この経験から、サブ冷凍庫を購入するなら、容量より先に在庫管理の仕組みが必要だと考えています。日付ラベル、置き場所、先入れ先出し、棚卸し日まで決めて初めて、節約を続けやすくなります。
農林水産省も、食材に合った下処理や包装など、冷凍保存の工夫を紹介しています。食品ごとの表示と保存状態を確認し、無期限に置けるとは考えないようにしましょう。
よくある質問
一人暮らしでもサブ冷凍庫は得になりますか?
一人暮らしでも、自炊頻度が高く、定番食材を使い切れ、作り置きで外食を減らせるなら候補になります。ただし、消費量が少ないと在庫期間が長くなるため、小さい容量から検討し、1か月の実測で判断しましょう。
サブ冷凍庫の電気代はいくらですか?
一律ではありません。候補機種の年間消費電力量へ電気料金単価を掛けます。たとえば年間約161kWhなら、31円/kWhで約5,000円です。実際は機種、設置環境、使い方、契約単価で変わります。

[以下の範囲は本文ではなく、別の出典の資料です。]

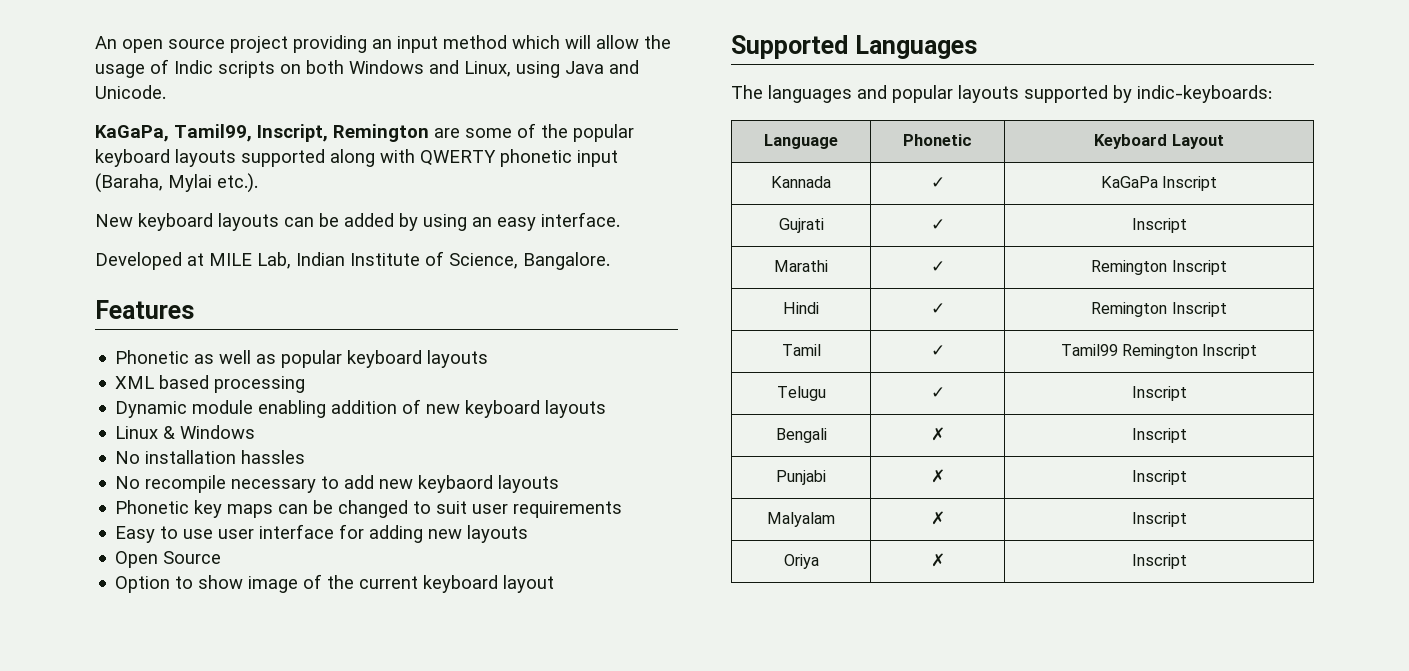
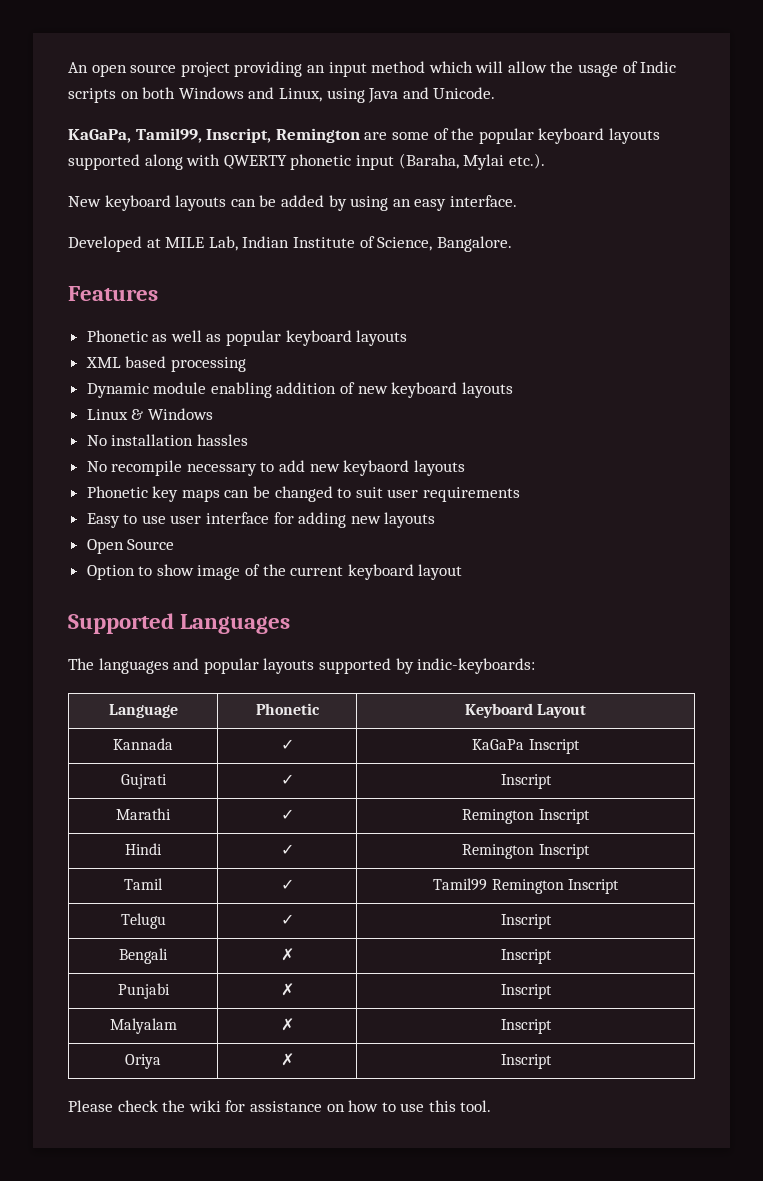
+ Please check the wiki for assistance on how to use this tool.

ふるさと納税の返礼品を入れるためだけでも必要ですか?
冷凍返礼品を定期的に受け取り、その代替額が本体代と電気代を上回るなら選択肢になります。年に一度だけ容量が足りない程度なら、配送時期をずらす、常温品を選ぶ、メイン冷凍室を整理する方法も先に検討できます。
何か月で元が取れれば買ってよいですか?
全員に共通する正解はありません。この記事では9〜12か月の説明例を示しましたが、自分が何年使う予定か、引っ越しや生活変化の可能性、管理の手間も含めて許容期間を決めます。短い回収期間を出すために節約額を楽観的に見積もらないことが大切です。
まとめ|サブ冷凍庫は節約を仕組み化できる人向け
サブ冷凍庫は、まとめ買いや作り置きを続け、在庫を管理できる人にとって、節約を仕組み化する助けになります。一方、買う量と食品ロスが増えるなら、固定費を増やすだけになりかねません。
- 1か月だけ、冷凍室不足で発生した支出を記録する
- 候補機種の本体代・年間電気代・設置条件を確認する
- 月間純節約額と回収月数を計算してから決める
最初から「買うか、買わないか」を決める必要はありません。まずは現在の冷凍室と家計を1か月測り、数字がそろってから判断してみてください。